▶ [WORK ITEM] Determine the number of lines of the records below that include "Algorithms". Respond with the number and no other text.

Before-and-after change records
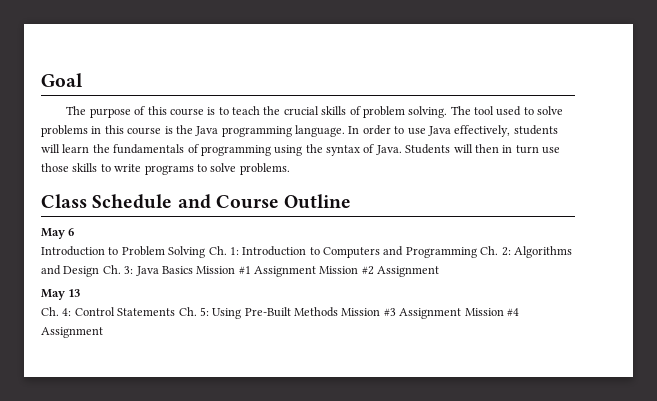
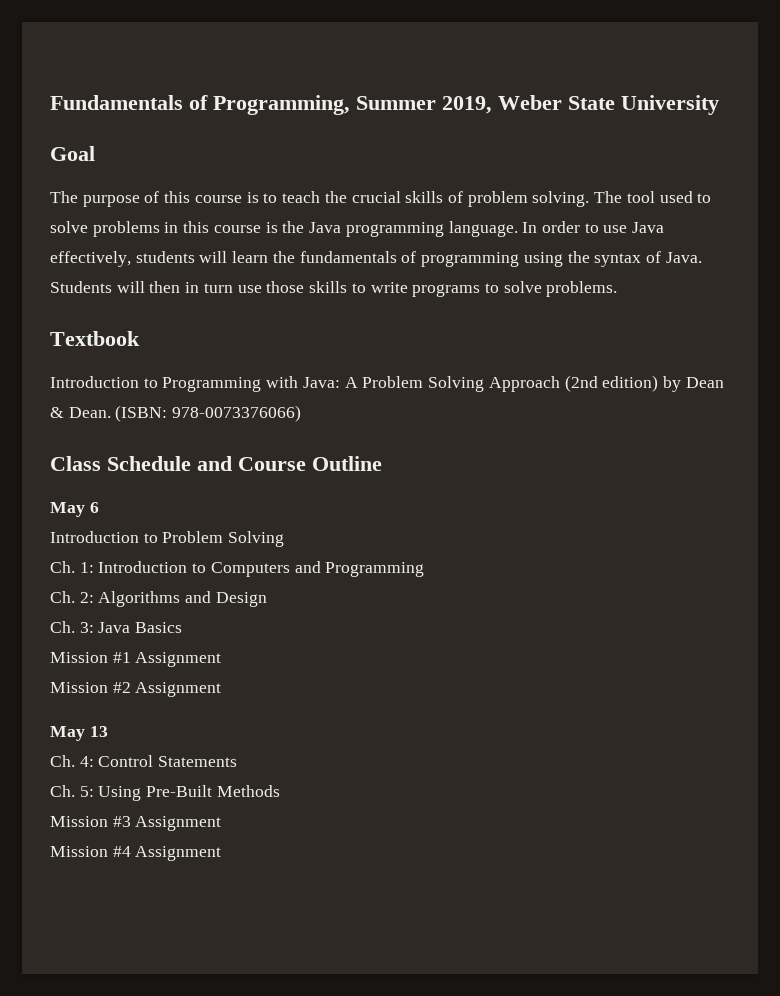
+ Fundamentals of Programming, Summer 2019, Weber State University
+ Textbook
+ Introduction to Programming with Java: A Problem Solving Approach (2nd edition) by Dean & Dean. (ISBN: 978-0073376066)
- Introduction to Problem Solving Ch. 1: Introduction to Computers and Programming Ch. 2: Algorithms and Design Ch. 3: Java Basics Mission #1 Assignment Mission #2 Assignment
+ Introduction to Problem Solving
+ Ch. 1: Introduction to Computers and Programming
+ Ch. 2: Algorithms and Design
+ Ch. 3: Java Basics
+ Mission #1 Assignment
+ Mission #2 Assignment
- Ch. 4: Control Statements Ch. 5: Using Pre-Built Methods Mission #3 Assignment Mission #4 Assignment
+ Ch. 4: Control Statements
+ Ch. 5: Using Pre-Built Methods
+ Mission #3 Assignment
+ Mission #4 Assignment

==

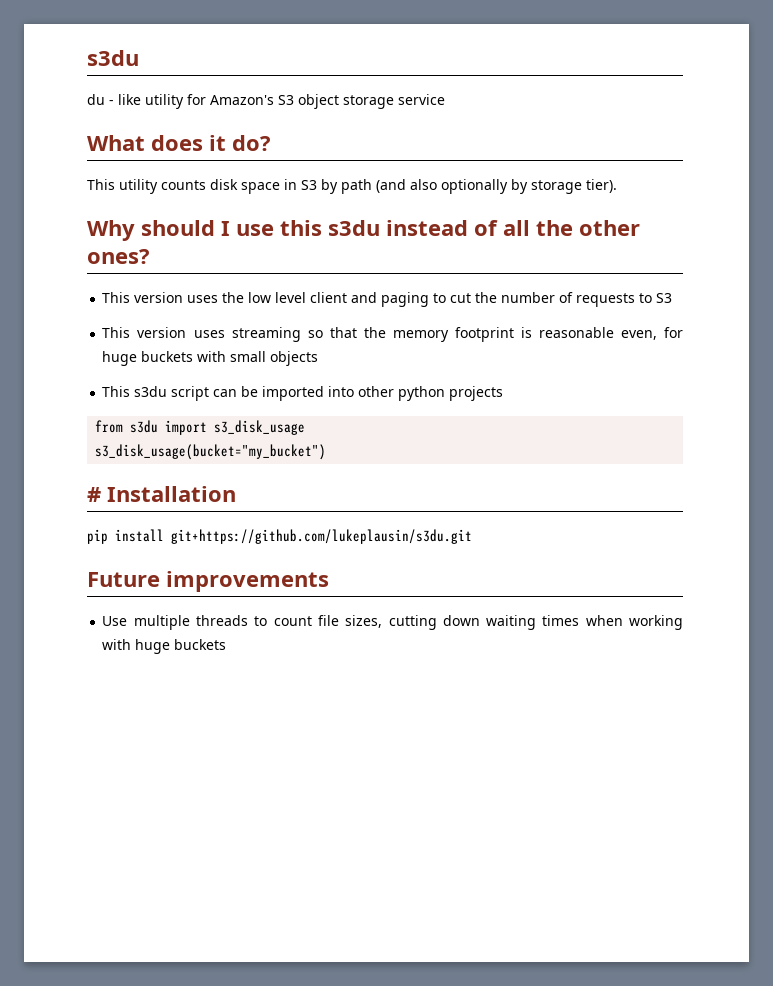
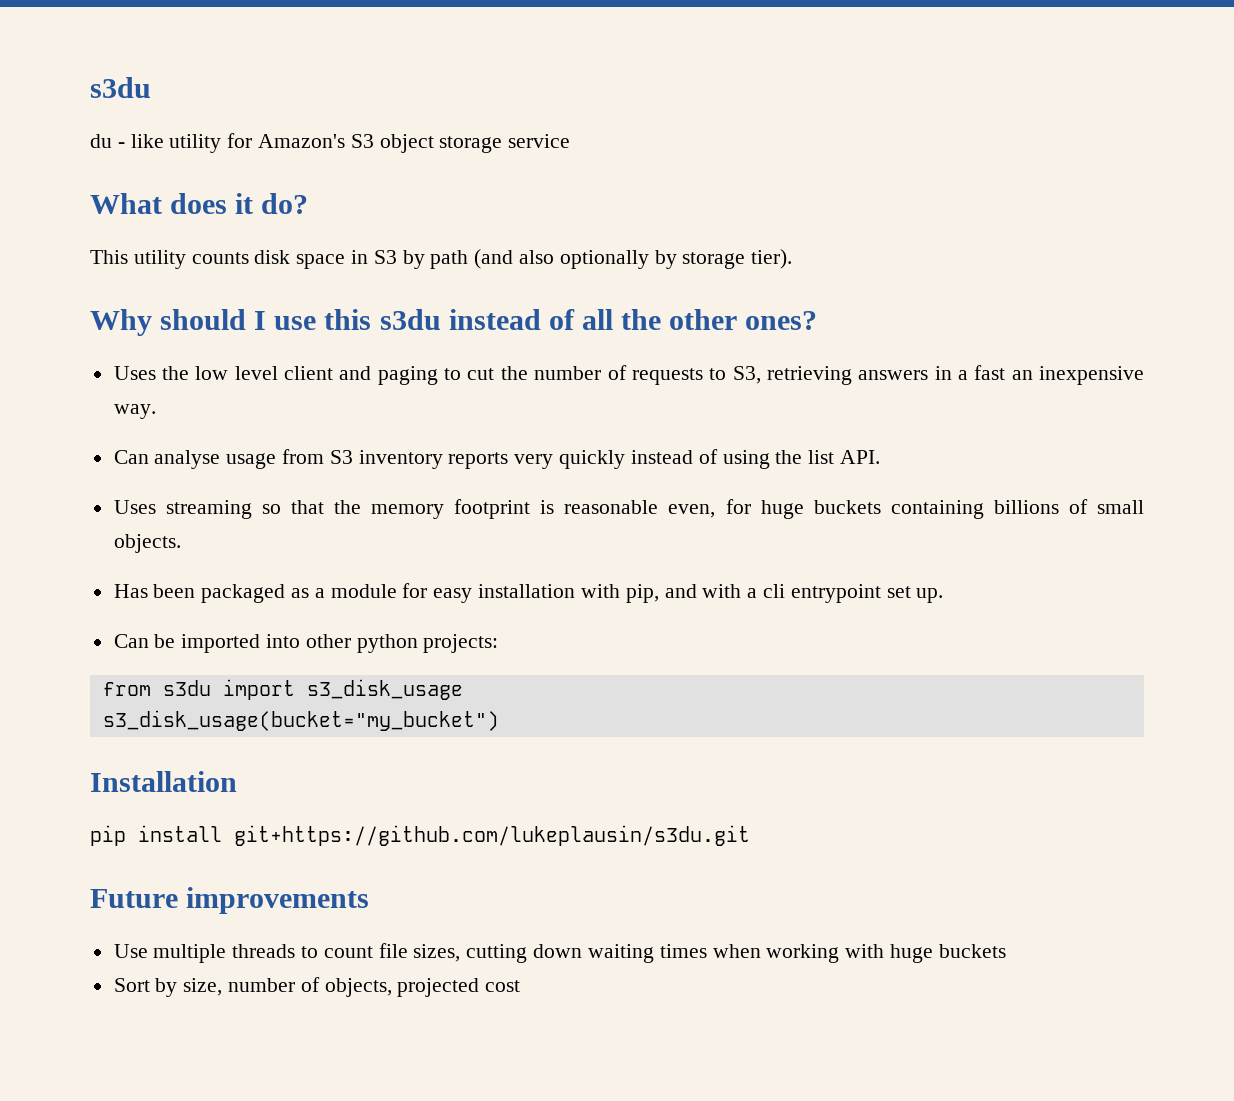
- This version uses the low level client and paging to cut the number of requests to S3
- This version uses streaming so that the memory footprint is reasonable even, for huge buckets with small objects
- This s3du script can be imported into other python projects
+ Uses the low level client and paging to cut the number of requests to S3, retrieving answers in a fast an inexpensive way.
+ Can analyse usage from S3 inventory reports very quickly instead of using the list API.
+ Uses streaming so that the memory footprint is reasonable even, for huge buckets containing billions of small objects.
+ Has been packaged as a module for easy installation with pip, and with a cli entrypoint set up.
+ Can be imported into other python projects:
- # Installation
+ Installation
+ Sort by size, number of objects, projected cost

--

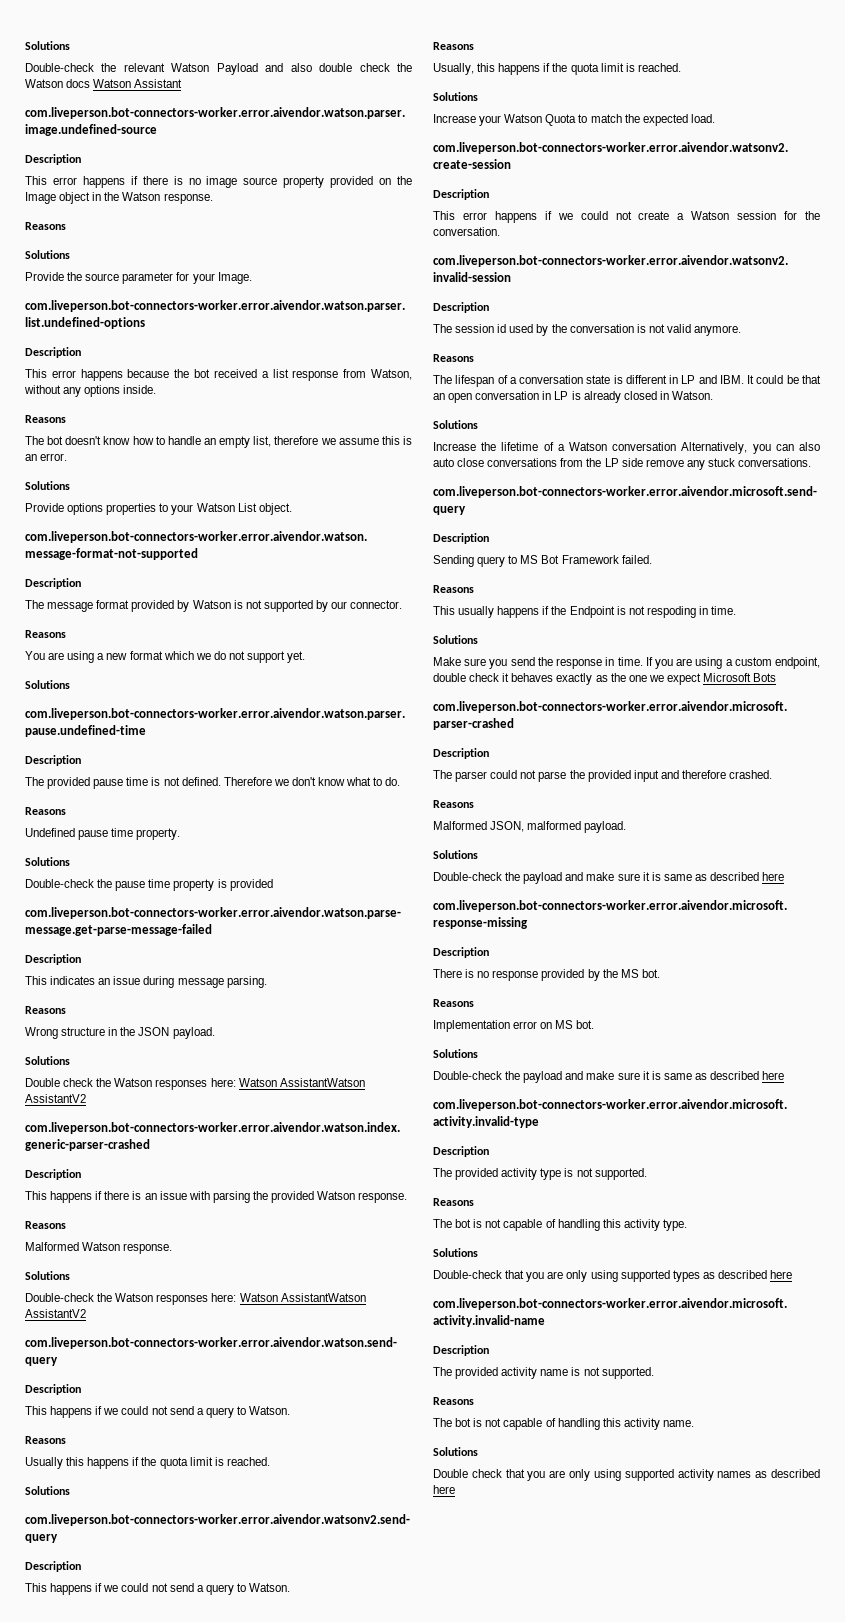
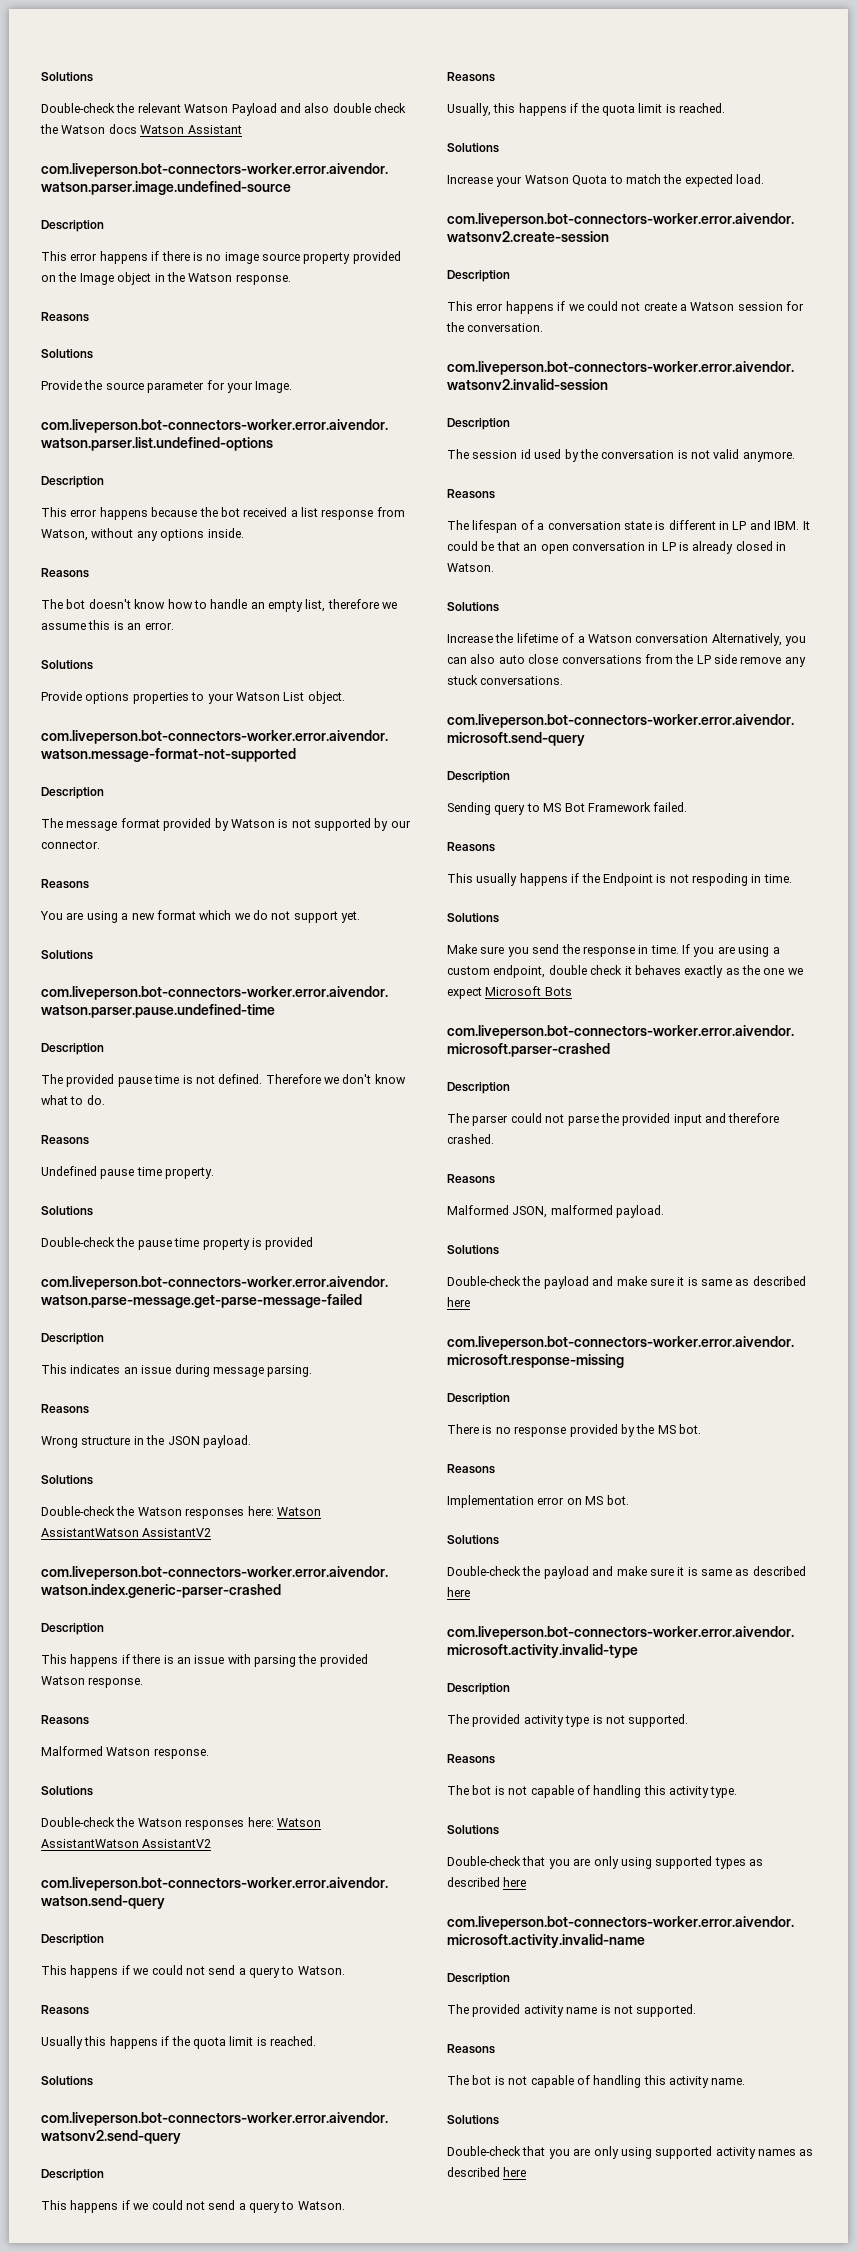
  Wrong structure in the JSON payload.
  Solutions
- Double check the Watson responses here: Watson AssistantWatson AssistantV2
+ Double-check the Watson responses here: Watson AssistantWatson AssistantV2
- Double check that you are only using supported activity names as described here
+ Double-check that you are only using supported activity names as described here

▶ [YOUR RESPONSE] 2